(Beginning of EXTRACTED RECORDS)
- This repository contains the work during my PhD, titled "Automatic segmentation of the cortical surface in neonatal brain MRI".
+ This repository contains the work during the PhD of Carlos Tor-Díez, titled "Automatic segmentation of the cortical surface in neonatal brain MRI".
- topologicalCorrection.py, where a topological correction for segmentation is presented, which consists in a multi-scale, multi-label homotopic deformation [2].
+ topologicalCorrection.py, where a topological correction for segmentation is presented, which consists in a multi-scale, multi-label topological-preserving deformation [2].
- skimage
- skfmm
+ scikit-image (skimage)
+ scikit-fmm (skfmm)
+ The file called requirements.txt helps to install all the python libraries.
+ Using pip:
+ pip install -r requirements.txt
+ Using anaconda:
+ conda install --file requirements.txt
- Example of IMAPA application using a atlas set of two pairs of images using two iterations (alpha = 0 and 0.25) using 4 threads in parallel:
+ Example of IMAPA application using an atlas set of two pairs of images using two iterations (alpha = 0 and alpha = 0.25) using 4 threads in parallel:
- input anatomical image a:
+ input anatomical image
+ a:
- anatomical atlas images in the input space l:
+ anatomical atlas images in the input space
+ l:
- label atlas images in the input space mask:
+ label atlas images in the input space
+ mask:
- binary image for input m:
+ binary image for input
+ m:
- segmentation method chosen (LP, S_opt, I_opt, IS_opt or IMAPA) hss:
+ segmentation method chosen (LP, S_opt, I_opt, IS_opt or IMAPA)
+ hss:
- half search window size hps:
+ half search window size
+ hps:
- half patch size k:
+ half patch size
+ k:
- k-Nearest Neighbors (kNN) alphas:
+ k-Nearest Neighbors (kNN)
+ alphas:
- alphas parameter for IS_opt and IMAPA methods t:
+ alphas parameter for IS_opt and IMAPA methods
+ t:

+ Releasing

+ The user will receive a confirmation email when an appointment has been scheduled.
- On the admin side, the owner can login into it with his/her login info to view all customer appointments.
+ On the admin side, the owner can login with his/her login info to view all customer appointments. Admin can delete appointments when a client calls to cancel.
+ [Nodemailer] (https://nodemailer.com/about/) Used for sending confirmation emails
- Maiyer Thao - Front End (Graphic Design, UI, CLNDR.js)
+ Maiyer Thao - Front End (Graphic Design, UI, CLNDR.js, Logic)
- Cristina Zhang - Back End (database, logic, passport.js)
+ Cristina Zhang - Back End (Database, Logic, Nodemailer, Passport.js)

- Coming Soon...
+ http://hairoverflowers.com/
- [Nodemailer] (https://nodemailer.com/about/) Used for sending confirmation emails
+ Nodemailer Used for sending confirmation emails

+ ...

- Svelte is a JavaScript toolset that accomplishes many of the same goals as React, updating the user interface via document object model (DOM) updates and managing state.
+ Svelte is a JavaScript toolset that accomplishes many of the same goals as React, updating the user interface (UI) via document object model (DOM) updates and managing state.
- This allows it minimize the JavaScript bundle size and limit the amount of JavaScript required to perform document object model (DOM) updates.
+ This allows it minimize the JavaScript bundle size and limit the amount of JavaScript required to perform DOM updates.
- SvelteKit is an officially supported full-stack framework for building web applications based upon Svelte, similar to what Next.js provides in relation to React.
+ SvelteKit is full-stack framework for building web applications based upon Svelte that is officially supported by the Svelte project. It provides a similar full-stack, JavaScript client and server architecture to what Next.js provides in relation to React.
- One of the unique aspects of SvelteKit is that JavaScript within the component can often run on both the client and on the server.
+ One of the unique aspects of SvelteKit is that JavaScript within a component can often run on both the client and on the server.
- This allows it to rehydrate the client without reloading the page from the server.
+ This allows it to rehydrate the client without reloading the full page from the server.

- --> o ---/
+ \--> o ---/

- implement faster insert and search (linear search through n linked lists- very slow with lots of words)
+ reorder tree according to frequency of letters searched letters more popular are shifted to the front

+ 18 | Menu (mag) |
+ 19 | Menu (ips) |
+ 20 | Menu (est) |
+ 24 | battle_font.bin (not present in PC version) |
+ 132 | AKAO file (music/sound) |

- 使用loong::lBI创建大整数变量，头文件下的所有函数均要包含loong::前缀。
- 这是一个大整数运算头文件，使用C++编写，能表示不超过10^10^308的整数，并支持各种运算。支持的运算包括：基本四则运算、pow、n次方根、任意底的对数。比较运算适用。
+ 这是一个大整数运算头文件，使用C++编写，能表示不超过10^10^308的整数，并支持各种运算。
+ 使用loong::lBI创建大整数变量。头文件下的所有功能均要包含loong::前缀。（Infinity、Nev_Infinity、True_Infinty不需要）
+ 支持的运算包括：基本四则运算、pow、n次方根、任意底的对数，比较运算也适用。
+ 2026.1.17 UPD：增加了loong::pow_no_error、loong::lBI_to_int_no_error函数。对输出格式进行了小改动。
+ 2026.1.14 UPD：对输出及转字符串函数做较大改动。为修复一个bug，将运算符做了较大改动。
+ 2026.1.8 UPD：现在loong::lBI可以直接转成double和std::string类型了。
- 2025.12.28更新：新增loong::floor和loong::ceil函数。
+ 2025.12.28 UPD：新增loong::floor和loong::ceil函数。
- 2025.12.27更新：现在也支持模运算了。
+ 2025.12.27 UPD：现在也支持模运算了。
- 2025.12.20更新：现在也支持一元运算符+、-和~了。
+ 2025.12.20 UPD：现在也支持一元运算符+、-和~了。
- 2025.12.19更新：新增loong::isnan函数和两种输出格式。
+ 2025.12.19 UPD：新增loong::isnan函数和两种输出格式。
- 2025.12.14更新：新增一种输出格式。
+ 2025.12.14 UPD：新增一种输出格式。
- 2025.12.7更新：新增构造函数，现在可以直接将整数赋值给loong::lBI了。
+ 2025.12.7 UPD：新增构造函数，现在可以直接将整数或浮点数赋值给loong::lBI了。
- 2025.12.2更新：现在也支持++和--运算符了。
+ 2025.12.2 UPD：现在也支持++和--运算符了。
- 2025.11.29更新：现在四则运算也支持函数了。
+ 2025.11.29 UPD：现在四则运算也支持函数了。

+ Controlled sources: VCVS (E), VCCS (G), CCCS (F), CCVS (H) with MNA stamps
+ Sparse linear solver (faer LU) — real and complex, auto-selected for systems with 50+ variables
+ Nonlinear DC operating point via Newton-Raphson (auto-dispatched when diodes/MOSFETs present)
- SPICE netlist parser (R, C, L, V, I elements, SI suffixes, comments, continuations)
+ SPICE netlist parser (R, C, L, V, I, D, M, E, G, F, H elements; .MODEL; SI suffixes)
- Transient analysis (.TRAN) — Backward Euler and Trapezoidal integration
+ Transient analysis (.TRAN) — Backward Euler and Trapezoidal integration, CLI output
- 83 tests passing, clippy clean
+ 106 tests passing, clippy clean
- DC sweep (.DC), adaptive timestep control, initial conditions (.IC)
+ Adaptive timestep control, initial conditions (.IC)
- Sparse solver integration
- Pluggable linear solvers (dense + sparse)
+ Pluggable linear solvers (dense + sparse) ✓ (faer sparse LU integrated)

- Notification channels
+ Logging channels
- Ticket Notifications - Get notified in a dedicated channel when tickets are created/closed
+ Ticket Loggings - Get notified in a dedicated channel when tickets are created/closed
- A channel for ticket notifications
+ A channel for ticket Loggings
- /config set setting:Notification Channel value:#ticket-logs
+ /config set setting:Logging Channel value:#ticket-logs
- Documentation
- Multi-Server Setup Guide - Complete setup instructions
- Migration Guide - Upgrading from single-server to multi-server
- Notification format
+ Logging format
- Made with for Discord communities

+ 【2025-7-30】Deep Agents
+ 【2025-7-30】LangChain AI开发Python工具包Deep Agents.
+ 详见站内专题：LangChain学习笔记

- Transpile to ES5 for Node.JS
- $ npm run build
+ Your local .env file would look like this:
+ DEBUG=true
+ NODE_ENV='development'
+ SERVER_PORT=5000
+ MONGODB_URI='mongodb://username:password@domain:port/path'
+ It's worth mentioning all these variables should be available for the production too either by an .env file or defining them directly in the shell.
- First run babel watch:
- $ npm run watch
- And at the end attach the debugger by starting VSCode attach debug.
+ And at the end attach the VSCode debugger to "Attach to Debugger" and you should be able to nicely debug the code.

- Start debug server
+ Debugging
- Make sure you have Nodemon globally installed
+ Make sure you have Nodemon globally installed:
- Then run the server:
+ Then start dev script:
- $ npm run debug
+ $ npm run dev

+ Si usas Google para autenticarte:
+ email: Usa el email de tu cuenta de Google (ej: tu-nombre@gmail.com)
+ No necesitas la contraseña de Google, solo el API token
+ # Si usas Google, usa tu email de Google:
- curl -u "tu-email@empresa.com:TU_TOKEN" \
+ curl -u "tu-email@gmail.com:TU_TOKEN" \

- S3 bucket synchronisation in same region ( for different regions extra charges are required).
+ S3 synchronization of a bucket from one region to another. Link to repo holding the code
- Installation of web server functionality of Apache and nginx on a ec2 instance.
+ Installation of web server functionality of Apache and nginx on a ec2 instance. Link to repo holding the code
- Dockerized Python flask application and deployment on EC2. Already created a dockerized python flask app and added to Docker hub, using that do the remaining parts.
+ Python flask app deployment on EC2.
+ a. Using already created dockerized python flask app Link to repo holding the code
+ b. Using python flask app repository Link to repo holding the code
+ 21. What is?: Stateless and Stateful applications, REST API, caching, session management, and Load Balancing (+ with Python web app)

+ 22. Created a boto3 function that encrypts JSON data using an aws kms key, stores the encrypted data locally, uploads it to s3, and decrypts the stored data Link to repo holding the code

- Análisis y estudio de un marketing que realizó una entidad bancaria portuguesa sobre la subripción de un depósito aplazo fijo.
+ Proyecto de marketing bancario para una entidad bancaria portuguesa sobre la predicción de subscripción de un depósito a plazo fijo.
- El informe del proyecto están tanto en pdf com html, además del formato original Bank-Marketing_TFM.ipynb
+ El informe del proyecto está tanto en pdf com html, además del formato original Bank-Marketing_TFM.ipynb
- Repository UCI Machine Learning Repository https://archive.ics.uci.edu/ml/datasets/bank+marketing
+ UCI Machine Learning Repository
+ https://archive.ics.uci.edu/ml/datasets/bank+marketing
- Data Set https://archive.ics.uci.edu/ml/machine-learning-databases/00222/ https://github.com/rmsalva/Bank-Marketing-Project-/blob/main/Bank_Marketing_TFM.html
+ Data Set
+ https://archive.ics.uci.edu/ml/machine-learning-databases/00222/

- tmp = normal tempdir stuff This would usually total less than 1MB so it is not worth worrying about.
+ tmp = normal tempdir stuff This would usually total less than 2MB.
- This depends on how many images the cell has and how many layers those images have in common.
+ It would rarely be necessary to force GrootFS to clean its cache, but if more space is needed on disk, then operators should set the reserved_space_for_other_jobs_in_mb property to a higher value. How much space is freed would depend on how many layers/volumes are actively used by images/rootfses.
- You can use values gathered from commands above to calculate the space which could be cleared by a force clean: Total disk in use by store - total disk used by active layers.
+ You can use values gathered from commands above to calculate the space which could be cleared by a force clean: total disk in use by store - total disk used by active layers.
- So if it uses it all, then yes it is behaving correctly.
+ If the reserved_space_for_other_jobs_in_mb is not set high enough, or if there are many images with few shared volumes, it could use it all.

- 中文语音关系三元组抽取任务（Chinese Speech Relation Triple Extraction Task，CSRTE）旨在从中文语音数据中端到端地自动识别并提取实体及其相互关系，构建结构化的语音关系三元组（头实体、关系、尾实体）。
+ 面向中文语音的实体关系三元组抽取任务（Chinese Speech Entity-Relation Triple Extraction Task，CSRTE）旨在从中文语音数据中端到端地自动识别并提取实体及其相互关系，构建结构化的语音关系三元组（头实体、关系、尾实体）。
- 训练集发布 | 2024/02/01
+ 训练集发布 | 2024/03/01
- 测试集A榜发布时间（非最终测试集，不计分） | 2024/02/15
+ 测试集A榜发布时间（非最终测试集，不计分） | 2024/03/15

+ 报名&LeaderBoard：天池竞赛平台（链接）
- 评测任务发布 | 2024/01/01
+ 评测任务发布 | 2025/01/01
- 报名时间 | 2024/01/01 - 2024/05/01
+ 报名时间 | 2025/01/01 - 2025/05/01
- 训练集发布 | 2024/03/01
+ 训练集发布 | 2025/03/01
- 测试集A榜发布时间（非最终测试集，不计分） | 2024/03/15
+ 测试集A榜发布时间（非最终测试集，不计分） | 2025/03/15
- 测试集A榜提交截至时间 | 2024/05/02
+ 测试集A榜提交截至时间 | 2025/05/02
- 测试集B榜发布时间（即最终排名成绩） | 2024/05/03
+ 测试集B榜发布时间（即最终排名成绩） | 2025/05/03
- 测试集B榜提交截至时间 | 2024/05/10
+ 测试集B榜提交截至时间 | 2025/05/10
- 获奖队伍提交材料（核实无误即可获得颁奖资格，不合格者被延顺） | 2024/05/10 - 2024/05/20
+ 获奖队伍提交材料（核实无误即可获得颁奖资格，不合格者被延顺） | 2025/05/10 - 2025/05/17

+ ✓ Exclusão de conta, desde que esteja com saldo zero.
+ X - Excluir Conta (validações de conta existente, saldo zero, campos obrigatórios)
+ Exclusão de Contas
(End of EXTRACTED RECORDS)
The first line of the records begins the span, and the line containing "application using an" ends it. Reproduce that span exactly, both ends included.

* [RESPONSE]:
- This repository contains the work during my PhD, titled "Automatic segmentation of the cortical surface in neonatal brain MRI".
+ This repository contains the work during the PhD of Carlos Tor-Díez, titled "Automatic segmentation of the cortical surface in neonatal brain MRI".
- topologicalCorrection.py, where a topological correction for segmentation is presented, which consists in a multi-scale, multi-label homotopic deformation [2].
+ topologicalCorrection.py, where a topological correction for segmentation is presented, which consists in a multi-scale, multi-label topological-preserving deformation [2].
- skimage
- skfmm
+ scikit-image (skimage)
+ scikit-fmm (skfmm)
+ The file called requirements.txt helps to install all the python libraries.
+ Using pip:
+ pip install -r requirements.txt
+ Using anaconda:
+ conda install --file requirements.txt
- Example of IMAPA application using a atlas set of two pairs of images using two iterations (alpha = 0 and 0.25) using 4 threads in parallel:
+ Example of IMAPA application using an atlas set of two pairs of images using two iterations (alpha = 0 and alpha = 0.25) using 4 threads in parallel:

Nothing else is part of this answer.